E isso já está a suceder em alguns países

"O novo regime fiscal da Serra Leoa, por exemplo, levou a que o país tivesse abandonado a prática de negociar os termos fiscais de cada mina individualmente; a Guiné, a Libéria e o Mali reforçaram a sua protecção em matéria de preços de transferência; a África do Sul e a Nigéria estabeleceram limites às deduções fiscais de juros; nove das 15 economias ricas em recursos naturais têm impostos mínimos alternativos, que podem assegurar o pagamento de pelo menos alguns impostos sobre as sociedades todos os anos, e o Quénia introduziu uma disposição contra a utilização abusiva de tratados internacionais na sua política de tratados fiscais".

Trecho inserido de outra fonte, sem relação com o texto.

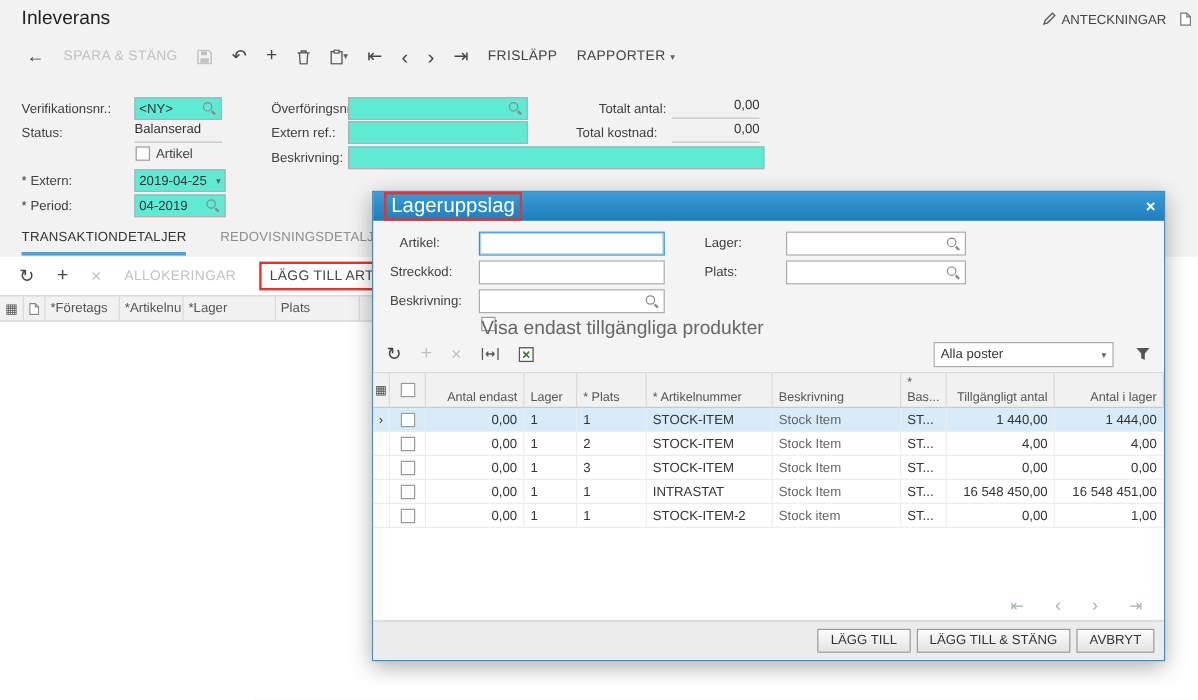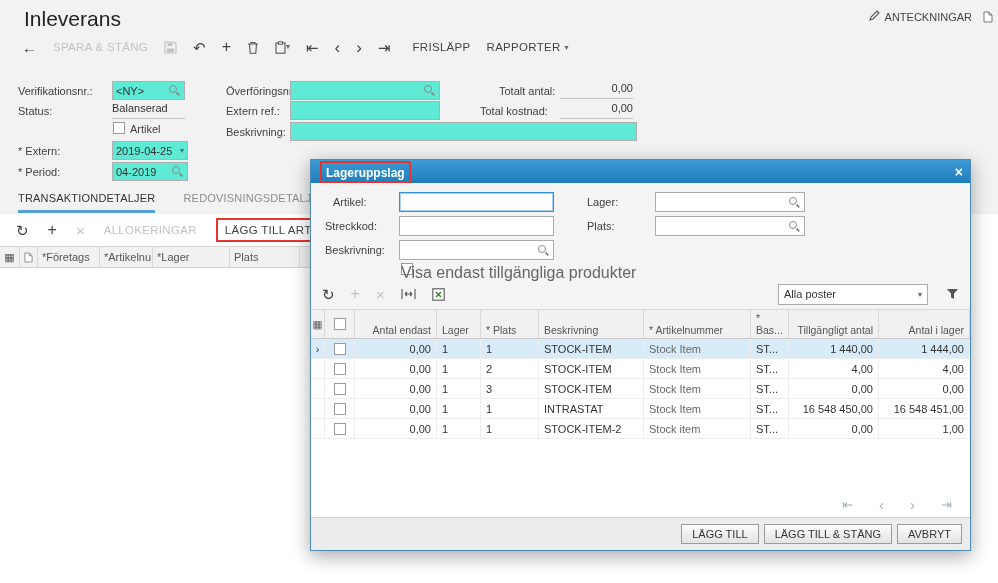"Inleverans" .page-title { font-size: 21px -> 16px; left: 24px -> 18px }
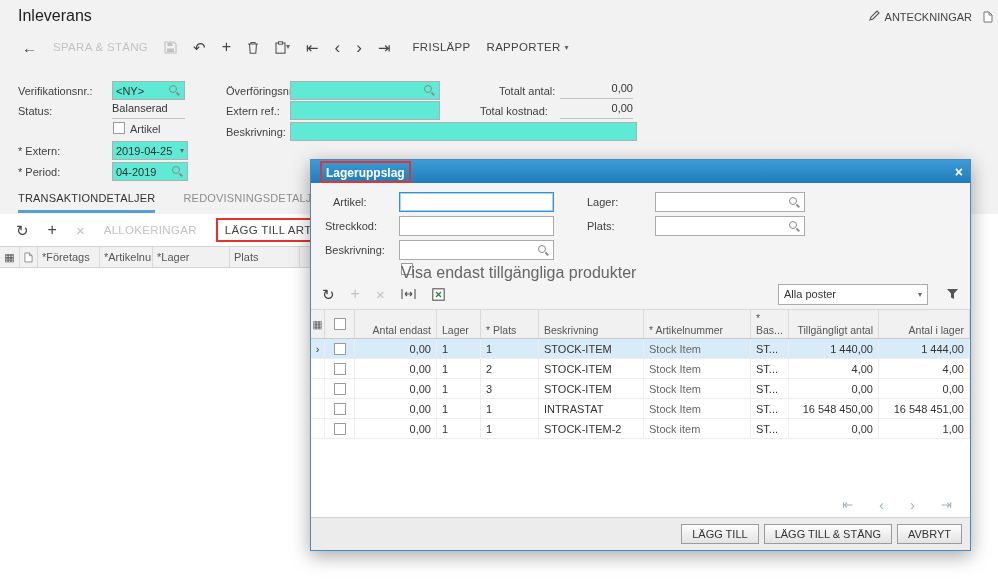"FRISLÄPP" span.ttext { margin-left: 6px -> 0 }
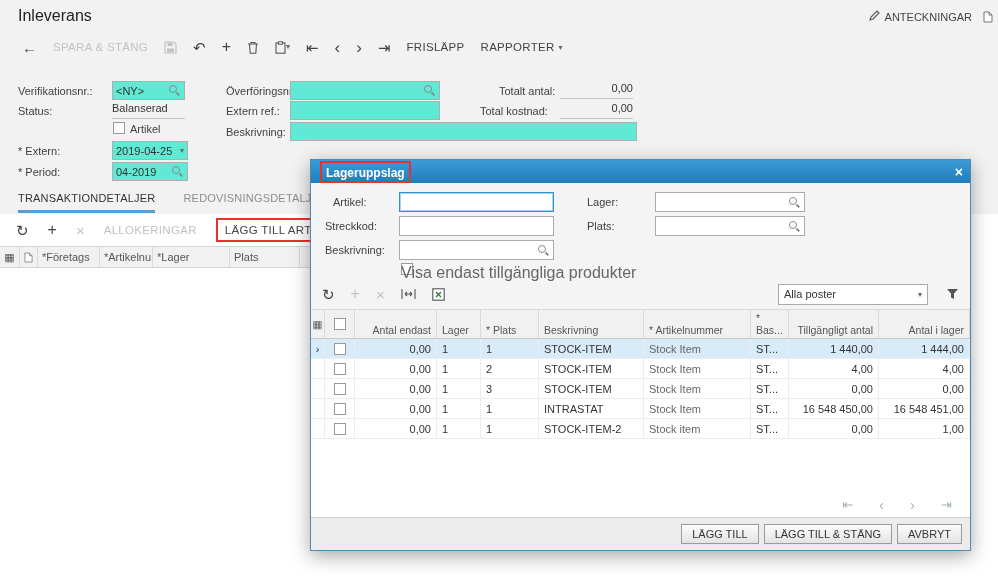"Lageruppslag" .modal-title { font-size: 12px -> 17px; font-weight: bold -> normal }
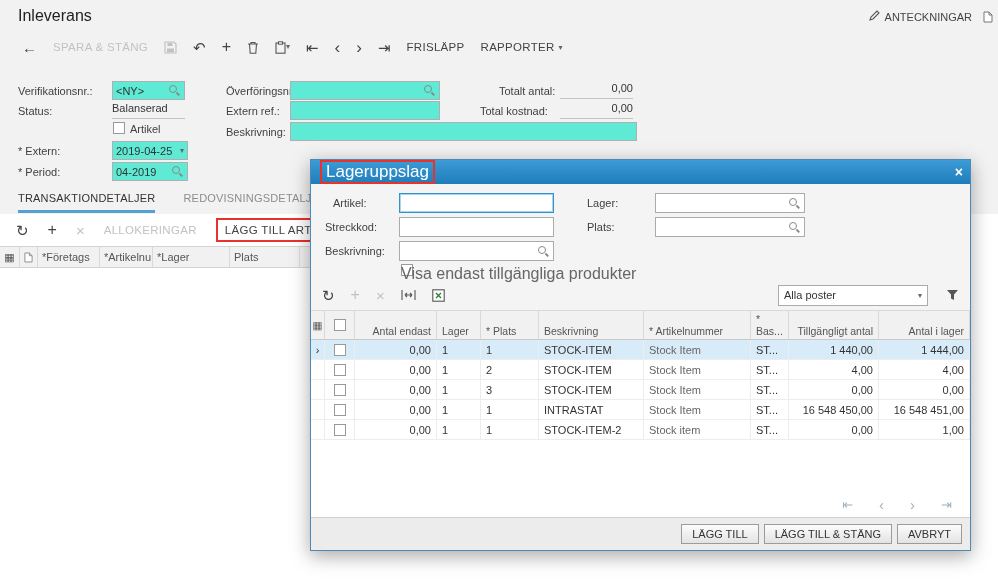"Beskrivning" div { order: before "* Artikelnummer" -> after "* Artikelnummer" }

"Estas acções prometem uma maior mobilização de receitas provenientes da exploração mineira na África Subsariana. E o imposto mínimo global irá provavelmente mitigar a transferência de lucros e reduzir as pressões que resultam da concorrência fiscal. Melhorar a política fiscal e combater a evasão fiscal exigem uma preparação cuidadosa e uma capacidade mais reforçada, o que por sua vez, requer tempo, recursos e empenho político. Contudo, a recente evolução internacional em matéria fiscal mostra que a mudança é possível", concluem Giorgia Albertin, Dan Devlin e Boriana Yontcheva nesta análise que pode ser encontrada aqui.